Type the entries out once more. Match them exactly.

%%

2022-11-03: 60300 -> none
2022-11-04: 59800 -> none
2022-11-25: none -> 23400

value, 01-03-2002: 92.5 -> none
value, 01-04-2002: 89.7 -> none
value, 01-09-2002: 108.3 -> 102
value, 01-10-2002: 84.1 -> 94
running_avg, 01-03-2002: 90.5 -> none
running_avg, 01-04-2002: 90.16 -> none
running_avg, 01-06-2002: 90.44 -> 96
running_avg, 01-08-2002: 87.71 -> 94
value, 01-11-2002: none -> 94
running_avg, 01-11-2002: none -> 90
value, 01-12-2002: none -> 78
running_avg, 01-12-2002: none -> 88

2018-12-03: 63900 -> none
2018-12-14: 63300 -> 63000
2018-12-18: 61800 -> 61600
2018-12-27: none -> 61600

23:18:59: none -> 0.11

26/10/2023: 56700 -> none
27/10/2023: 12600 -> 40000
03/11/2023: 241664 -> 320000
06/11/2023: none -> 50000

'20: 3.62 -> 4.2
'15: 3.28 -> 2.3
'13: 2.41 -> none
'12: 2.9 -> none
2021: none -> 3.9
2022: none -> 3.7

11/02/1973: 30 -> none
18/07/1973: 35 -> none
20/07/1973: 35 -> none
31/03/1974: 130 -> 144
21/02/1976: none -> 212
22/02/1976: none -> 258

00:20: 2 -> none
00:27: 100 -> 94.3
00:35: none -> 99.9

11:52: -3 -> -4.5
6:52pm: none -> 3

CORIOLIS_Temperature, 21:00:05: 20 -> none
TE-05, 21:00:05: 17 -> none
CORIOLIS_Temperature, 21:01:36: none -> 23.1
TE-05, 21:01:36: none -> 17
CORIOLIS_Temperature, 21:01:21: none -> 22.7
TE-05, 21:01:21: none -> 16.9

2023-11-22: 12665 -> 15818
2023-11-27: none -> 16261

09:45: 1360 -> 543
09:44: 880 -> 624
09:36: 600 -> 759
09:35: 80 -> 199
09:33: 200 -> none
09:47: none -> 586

%%

Your response:
2022-11-03: 60300 -> none
2022-11-04: 59800 -> none
2022-11-25: none -> 23400

value, 01-03-2002: 92.5 -> none
value, 01-04-2002: 89.7 -> none
value, 01-09-2002: 108.3 -> 102
value, 01-10-2002: 84.1 -> 94
running_avg, 01-03-2002: 90.5 -> none
running_avg, 01-04-2002: 90.16 -> none
running_avg, 01-06-2002: 90.44 -> 96
running_avg, 01-08-2002: 87.71 -> 94
value, 01-11-2002: none -> 94
running_avg, 01-11-2002: none -> 90
value, 01-12-2002: none -> 78
running_avg, 01-12-2002: none -> 88

2018-12-03: 63900 -> none
2018-12-14: 63300 -> 63000
2018-12-18: 61800 -> 61600
2018-12-27: none -> 61600

23:18:59: none -> 0.11

26/10/2023: 56700 -> none
27/10/2023: 12600 -> 40000
03/11/2023: 241664 -> 320000
06/11/2023: none -> 50000

'20: 3.62 -> 4.2
'15: 3.28 -> 2.3
'13: 2.41 -> none
'12: 2.9 -> none
2021: none -> 3.9
2022: none -> 3.7

11/02/1973: 30 -> none
18/07/1973: 35 -> none
20/07/1973: 35 -> none
31/03/1974: 130 -> 144
21/02/1976: none -> 212
22/02/1976: none -> 258

00:20: 2 -> none
00:27: 100 -> 94.3
00:35: none -> 99.9

11:52: -3 -> -4.5
6:52pm: none -> 3

CORIOLIS_Temperature, 21:00:05: 20 -> none
TE-05, 21:00:05: 17 -> none
CORIOLIS_Temperature, 21:01:36: none -> 23.1
TE-05, 21:01:36: none -> 17
CORIOLIS_Temperature, 21:01:21: none -> 22.7
TE-05, 21:01:21: none -> 16.9

2023-11-22: 12665 -> 15818
2023-11-27: none -> 16261

09:45: 1360 -> 543
09:44: 880 -> 624
09:36: 600 -> 759
09:35: 80 -> 199
09:33: 200 -> none
09:47: none -> 586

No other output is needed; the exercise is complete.